Reasons for staging ‘lost gems’ usually involve them being ahead of their time or uncannily pertinent for today, but sometimes the sheer joie de vivre they exude is enough. No one would ever expect state of the nation commentary from Ivor Novello, but his final show Gay’s the Word, for which Alan Melville provided the lyrics and opened in 1951 starring Cicely Courtneidge and Lizbeth Webb (the most popular ingénue of her day who passed away last month), does tell us a great deal about the state of musical theatre once Rodgers and Hammerstein’s Oklahoma! arrived on our shores. With their integrated approach and three-dimensional characters, appetites for far-fetched, loosely structured plots featuring swooning maidens and heroic princes waned. Novello died suddenly a month after the premiere of this shamelessly self-referential show that opens with an ensemble of sacked Ruritanian footmen expelled from Drury Lane, where his work has never been reinstated and probably never will.

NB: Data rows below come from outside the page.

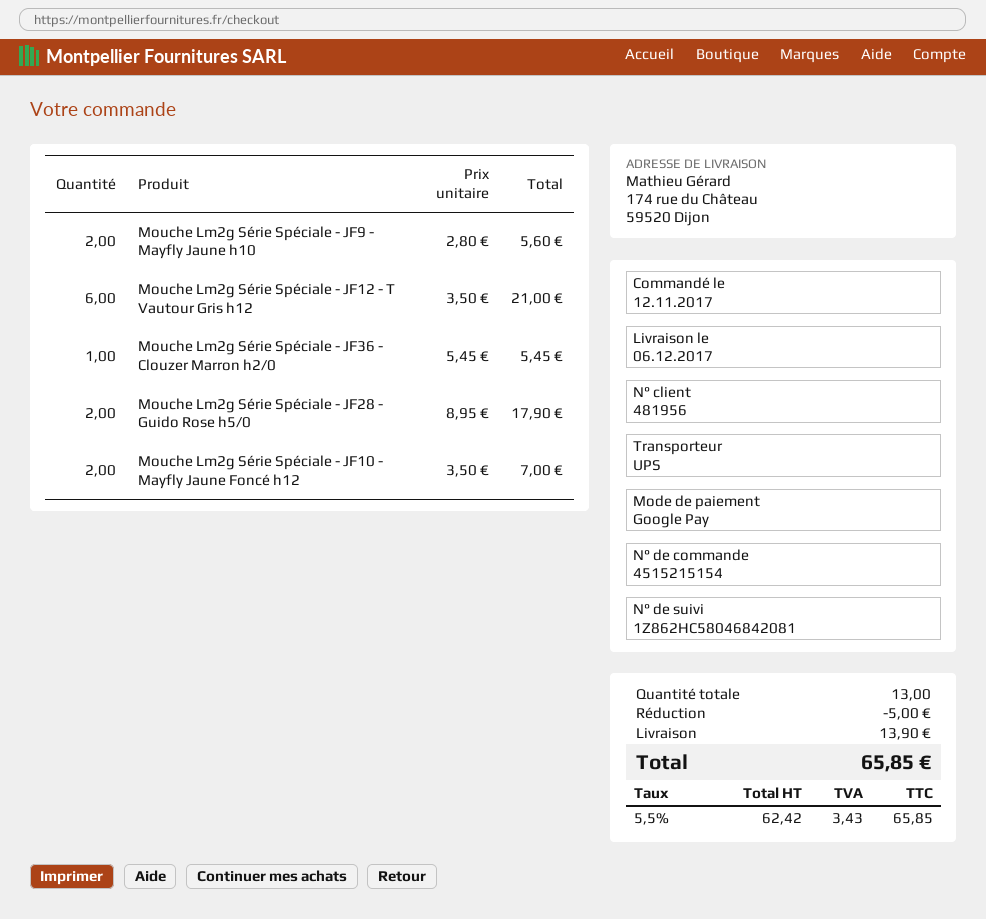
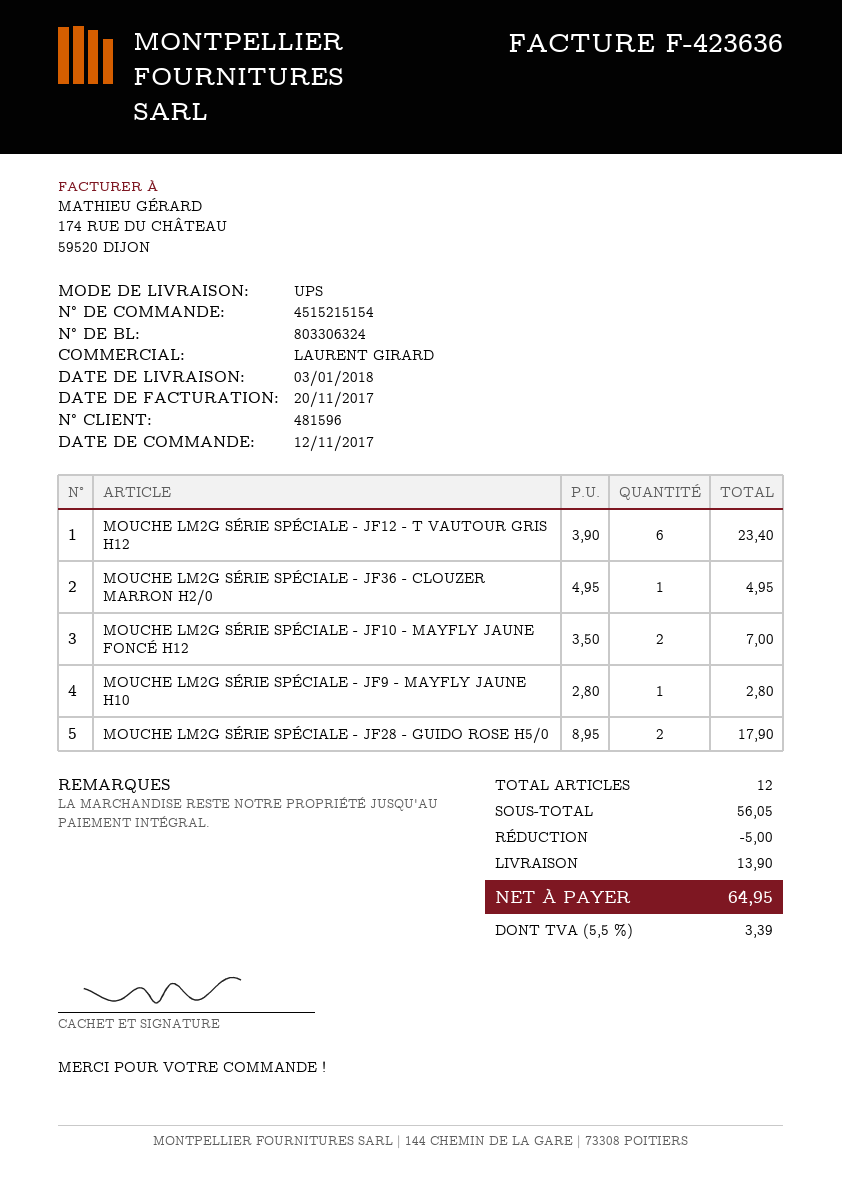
delivery date: 2017-12-06 -> 2018-01-03
customer number: 481956 -> 481596
Mouche Lm2g Série Spéciale - JF9 - Mayfly Jaune h10: 2 x 2.80 = 5.60 -> 1 x 2.80 = 2.80
Mouche Lm2g Série Spéciale - JF12 - T Vautour Gris h12: 6 x 3.50 = 21.00 -> 6 x 3.90 = 23.40
Mouche Lm2g Série Spéciale - JF36 - Clouzer Marron h2/0: 1 x 5.45 = 5.45 -> 1 x 4.95 = 4.95
total quantity: 13 -> 12
tax: 5.5% = 3.43 -> 5.5% = 3.39
total: 65.85 -> 64.95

Stewart Nicholls’s production, which was first staged in the Finborough’s Sunday and Monday slot a year ago, transfers to the refurbished Jermyn Street auditorium (no more dangling feet) with tons of style, fizz and candy colours, neatly marshalling the cast of twenty around the tiny stage. Such fun makes one more indulgent towards the holes in the book (adapted by Richard Sterling – a programme note explaining the extent of the revisions would have been helpful), and the temptation to be too knowing (the title had no connotations in the 1950s) is for the most part resisted.

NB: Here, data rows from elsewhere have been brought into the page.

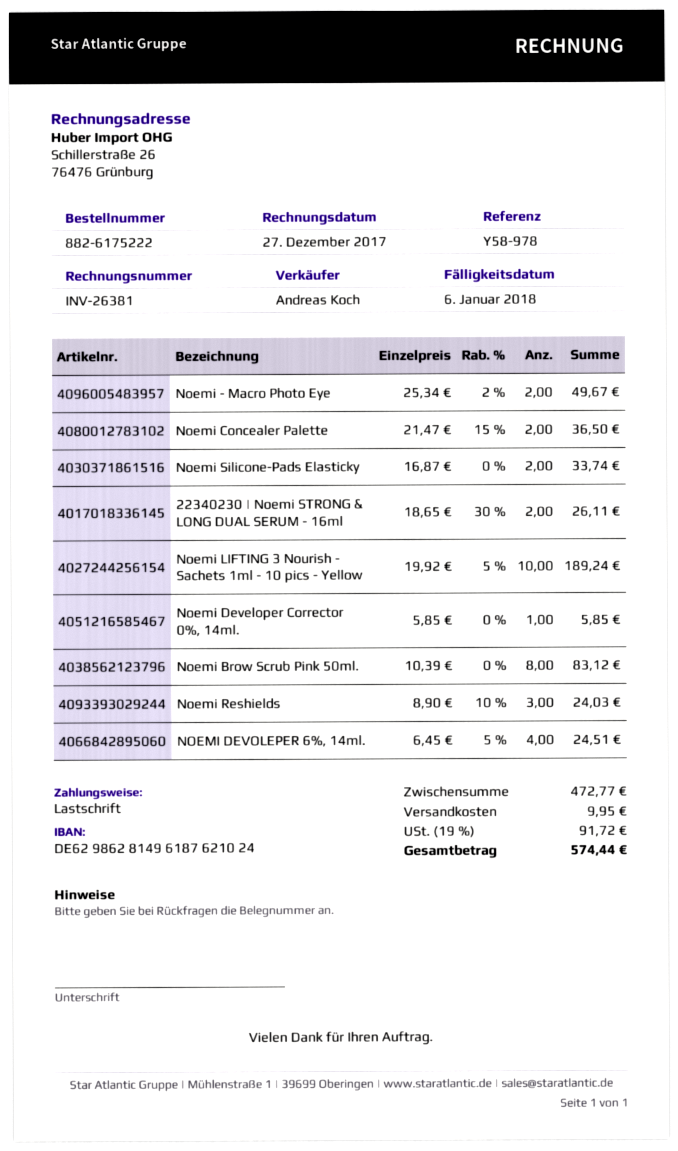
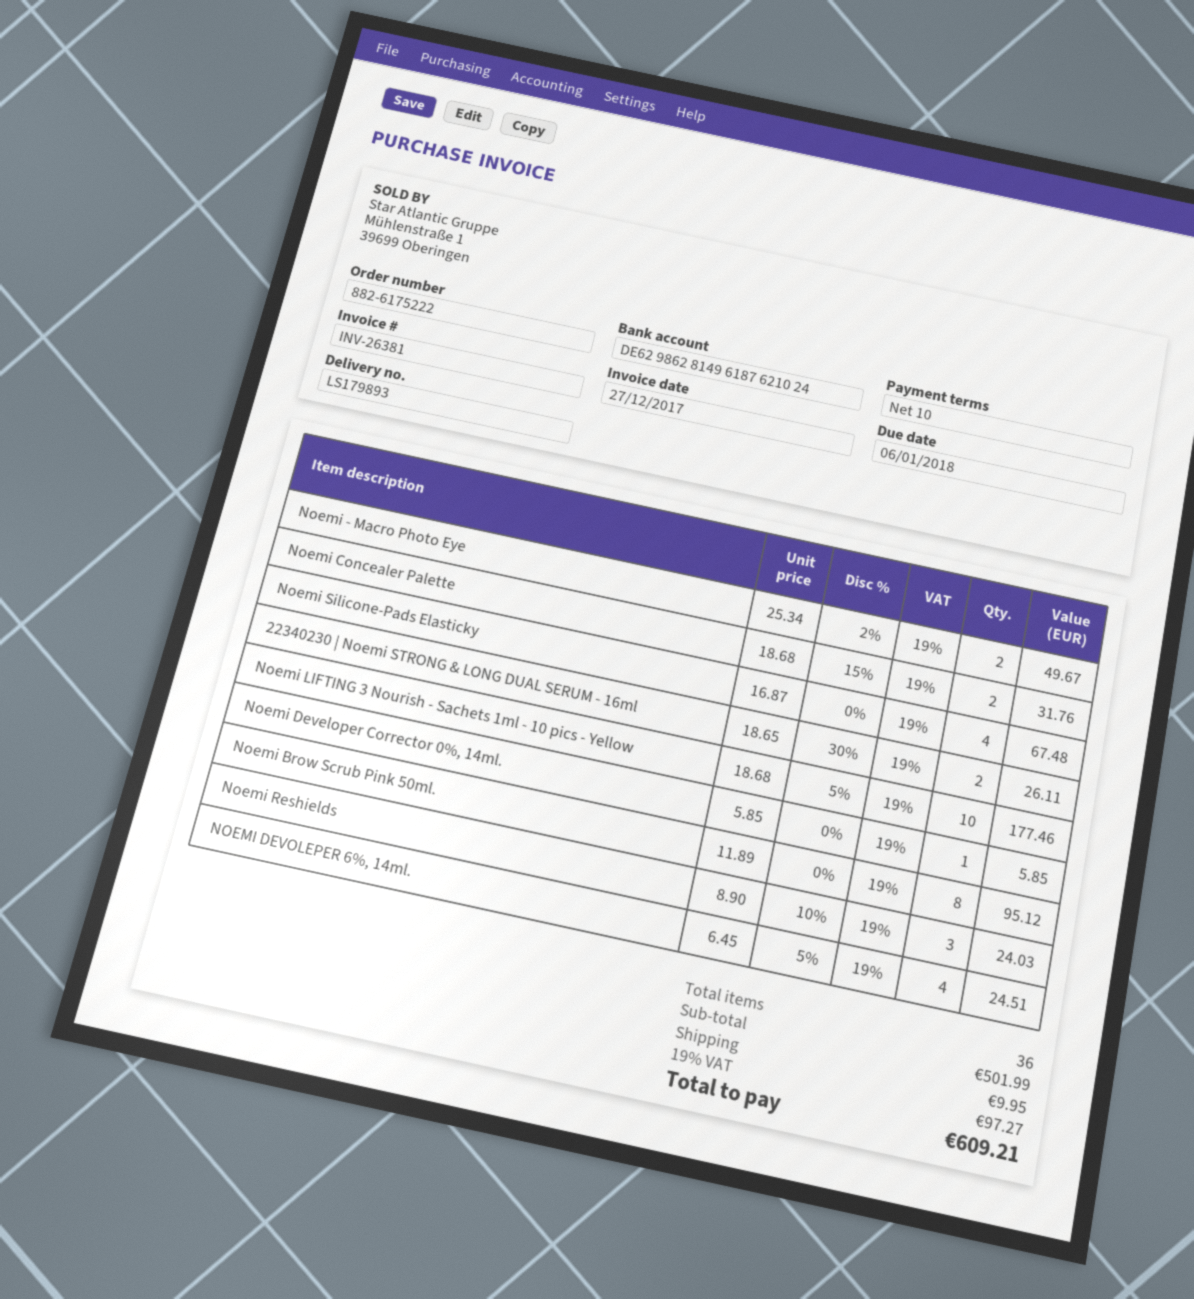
Noemi Concealer Palette: 2 x 21.47 - 15% = 36.50 -> 2 x 18.68 - 15% = 31.76
Noemi Silicone-Pads Elasticky: 2 x 16.87 = 33.74 -> 4 x 16.87 = 67.48
Noemi LIFTING 3 Nourish - Sachets 1ml - 10 pics - Yellow: 10 x 19.92 - 5% = 189.24 -> 10 x 18.68 - 5% = 177.46
Noemi Brow Scrub Pink 50ml.: 8 x 10.39 = 83.12 -> 8 x 11.89 = 95.12
subtotal: 472.77 -> 501.99
tax: 19% = 91.72 -> 19% = 97.27
total: 574.44 -> 609.21

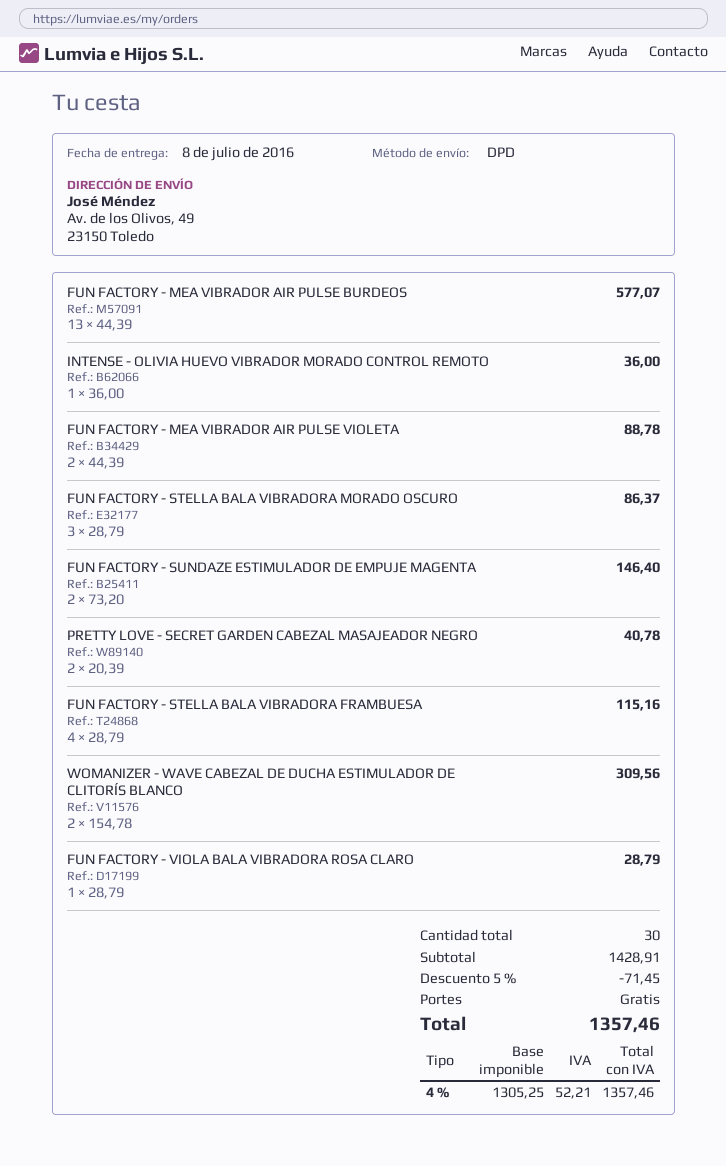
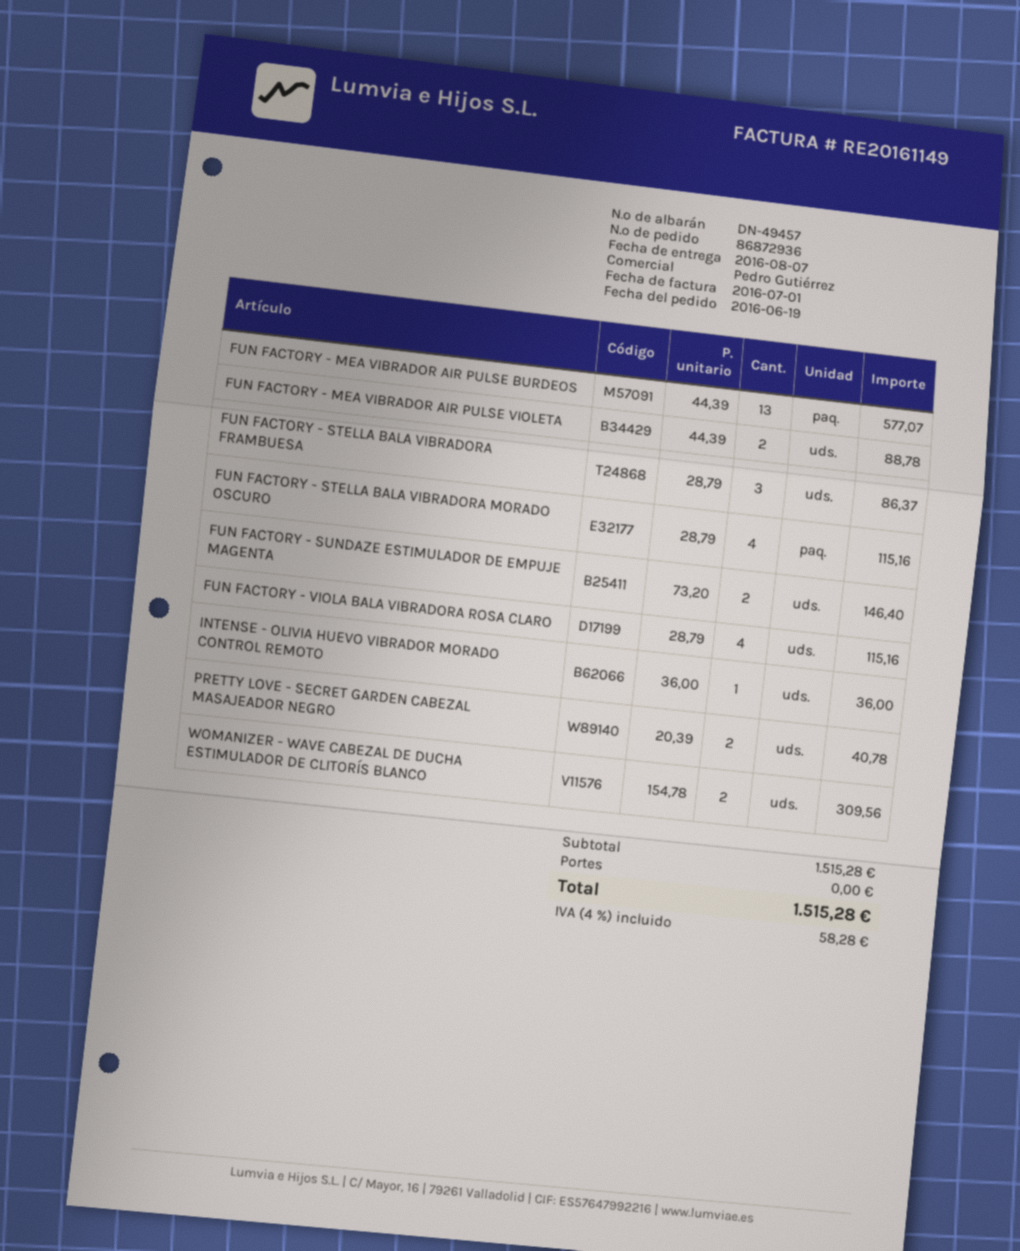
delivery date: 2016-07-08 -> 2016-08-07
FUN FACTORY - STELLA BALA VIBRADORA MORADO OSCURO: 3 x 28.79 = 86.37 -> 4 x 28.79 = 115.16
FUN FACTORY - STELLA BALA VIBRADORA FRAMBUESA: 4 x 28.79 = 115.16 -> 3 x 28.79 = 86.37
FUN FACTORY - VIOLA BALA VIBRADORA ROSA CLARO: 1 x 28.79 = 28.79 -> 4 x 28.79 = 115.16
subtotal: 1428.91 -> 1515.28
discount: 5% = 71.45 -> none
tax: 4% = 52.21 -> 4% = 58.28
total: 1357.46 -> 1515.28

Gay Daventry is a turn in the truest sense of the term. Dedicating her life to the wicked stage and blessed with the dramatic range of a teaspoon, she knows how to give the audiences what they want until her vanity project Ruritania! backfires on its pre-West End tour. Never one to be defeated, a new project arises when her young co-star Linda inherits £2000 and asks Gay use the money to set up a stage school in her Folkestone manse. Being a headmistress isn’t plain sailing: she isn’t really one to give instruction in how to act naturalistically, the bank manager is on her tail and a pair of spivs have their eyes on her house. A little ‘Vitality’ is the answer to everything – the show’s earworm is a catalogue of all the music hall stars who beguiled the public by making a direct connection with their audiences, a style that was long becoming outmoded.

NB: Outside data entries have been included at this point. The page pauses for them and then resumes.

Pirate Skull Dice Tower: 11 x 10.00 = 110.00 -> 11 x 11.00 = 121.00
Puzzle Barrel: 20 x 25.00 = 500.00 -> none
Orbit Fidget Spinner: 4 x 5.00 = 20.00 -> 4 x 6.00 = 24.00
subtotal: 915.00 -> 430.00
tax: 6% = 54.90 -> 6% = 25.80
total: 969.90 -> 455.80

The slightly star-crossed lovers ramp up the cuteness factor: Helena Blackman sings like a lark in the classic Novello pure soprano numbers ‘Finder, Please Return’ and ‘On Such a Night as This’, sweetly partnered by Josh Little as clumsy dilettante actor Peter. There’s a lovely sense of living history with the presence of original ensemble member and Tony Award-winner (1961, Irma la Douce) Elizabeth Seal, who, with her fellow teachers Eileen Page, Gaye Brown and Myra Sands (who also doubles up as a plain-speaking Mancunian groupie), make up a hilariously sadistic quartet of failed performers reduced to extracting the smallest modicum of ability out of hopeless cases. No scene in Stephen Sondheim’s Follies is quite so full of undisguised bile.
Ultimately, this is Gay’s show and Sophie-Louise Dann sparkles. Her outstanding voice, heartiness that suggests once a principal boy, always a principal boy, and twinkle in her eye makes it very easy to understand how Gay became a theatrical institution inspiring such affection amongst her followers. The show does rather perpetuate the myth that all musical theatre performers can’t act, but never mind.